**Aim of the task**
Search the data for the word "Theatr". Reproduce every line where it is found.
——————
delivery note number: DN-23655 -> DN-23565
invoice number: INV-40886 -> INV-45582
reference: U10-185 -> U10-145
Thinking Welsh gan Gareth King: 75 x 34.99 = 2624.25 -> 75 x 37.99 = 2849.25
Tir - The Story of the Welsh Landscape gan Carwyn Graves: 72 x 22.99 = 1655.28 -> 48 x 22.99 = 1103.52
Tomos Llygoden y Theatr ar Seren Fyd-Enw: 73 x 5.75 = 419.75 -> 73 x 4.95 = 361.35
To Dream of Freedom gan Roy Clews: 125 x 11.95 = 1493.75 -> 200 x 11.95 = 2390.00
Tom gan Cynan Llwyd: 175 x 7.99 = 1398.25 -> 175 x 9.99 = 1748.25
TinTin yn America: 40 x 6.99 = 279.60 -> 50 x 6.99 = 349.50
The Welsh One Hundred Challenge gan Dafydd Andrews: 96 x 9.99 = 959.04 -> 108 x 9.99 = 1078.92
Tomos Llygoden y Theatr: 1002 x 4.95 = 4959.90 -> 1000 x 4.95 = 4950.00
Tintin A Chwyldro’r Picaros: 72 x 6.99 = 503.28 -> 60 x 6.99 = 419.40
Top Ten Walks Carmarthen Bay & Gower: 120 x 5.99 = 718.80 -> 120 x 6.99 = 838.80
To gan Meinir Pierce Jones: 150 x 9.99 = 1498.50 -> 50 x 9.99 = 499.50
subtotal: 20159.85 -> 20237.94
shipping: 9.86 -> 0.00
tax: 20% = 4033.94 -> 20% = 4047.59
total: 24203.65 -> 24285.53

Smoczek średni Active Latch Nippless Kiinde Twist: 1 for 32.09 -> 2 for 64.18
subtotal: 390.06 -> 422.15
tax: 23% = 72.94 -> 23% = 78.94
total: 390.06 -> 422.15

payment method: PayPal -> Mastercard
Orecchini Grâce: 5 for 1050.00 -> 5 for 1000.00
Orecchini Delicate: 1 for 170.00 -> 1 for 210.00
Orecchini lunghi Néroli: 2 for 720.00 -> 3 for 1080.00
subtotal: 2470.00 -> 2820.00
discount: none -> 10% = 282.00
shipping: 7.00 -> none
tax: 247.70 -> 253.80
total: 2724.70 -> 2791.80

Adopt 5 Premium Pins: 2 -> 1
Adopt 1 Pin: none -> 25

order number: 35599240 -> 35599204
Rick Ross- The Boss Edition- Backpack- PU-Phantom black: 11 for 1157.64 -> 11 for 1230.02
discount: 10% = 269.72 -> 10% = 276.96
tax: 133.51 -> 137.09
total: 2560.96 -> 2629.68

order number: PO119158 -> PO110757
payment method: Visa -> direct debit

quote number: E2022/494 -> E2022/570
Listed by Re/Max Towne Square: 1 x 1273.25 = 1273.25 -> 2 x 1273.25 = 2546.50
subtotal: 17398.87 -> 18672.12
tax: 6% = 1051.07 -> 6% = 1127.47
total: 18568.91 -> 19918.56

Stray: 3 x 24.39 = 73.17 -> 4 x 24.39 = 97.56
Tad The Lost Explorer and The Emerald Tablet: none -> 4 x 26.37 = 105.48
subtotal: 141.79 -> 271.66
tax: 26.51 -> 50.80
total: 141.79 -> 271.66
——————
**Response to this task**
Tomos Llygoden y Theatr ar Seren Fyd-Enw: 73 x 5.75 = 419.75 -> 73 x 4.95 = 361.35
Tomos Llygoden y Theatr: 1002 x 4.95 = 4959.90 -> 1000 x 4.95 = 4950.00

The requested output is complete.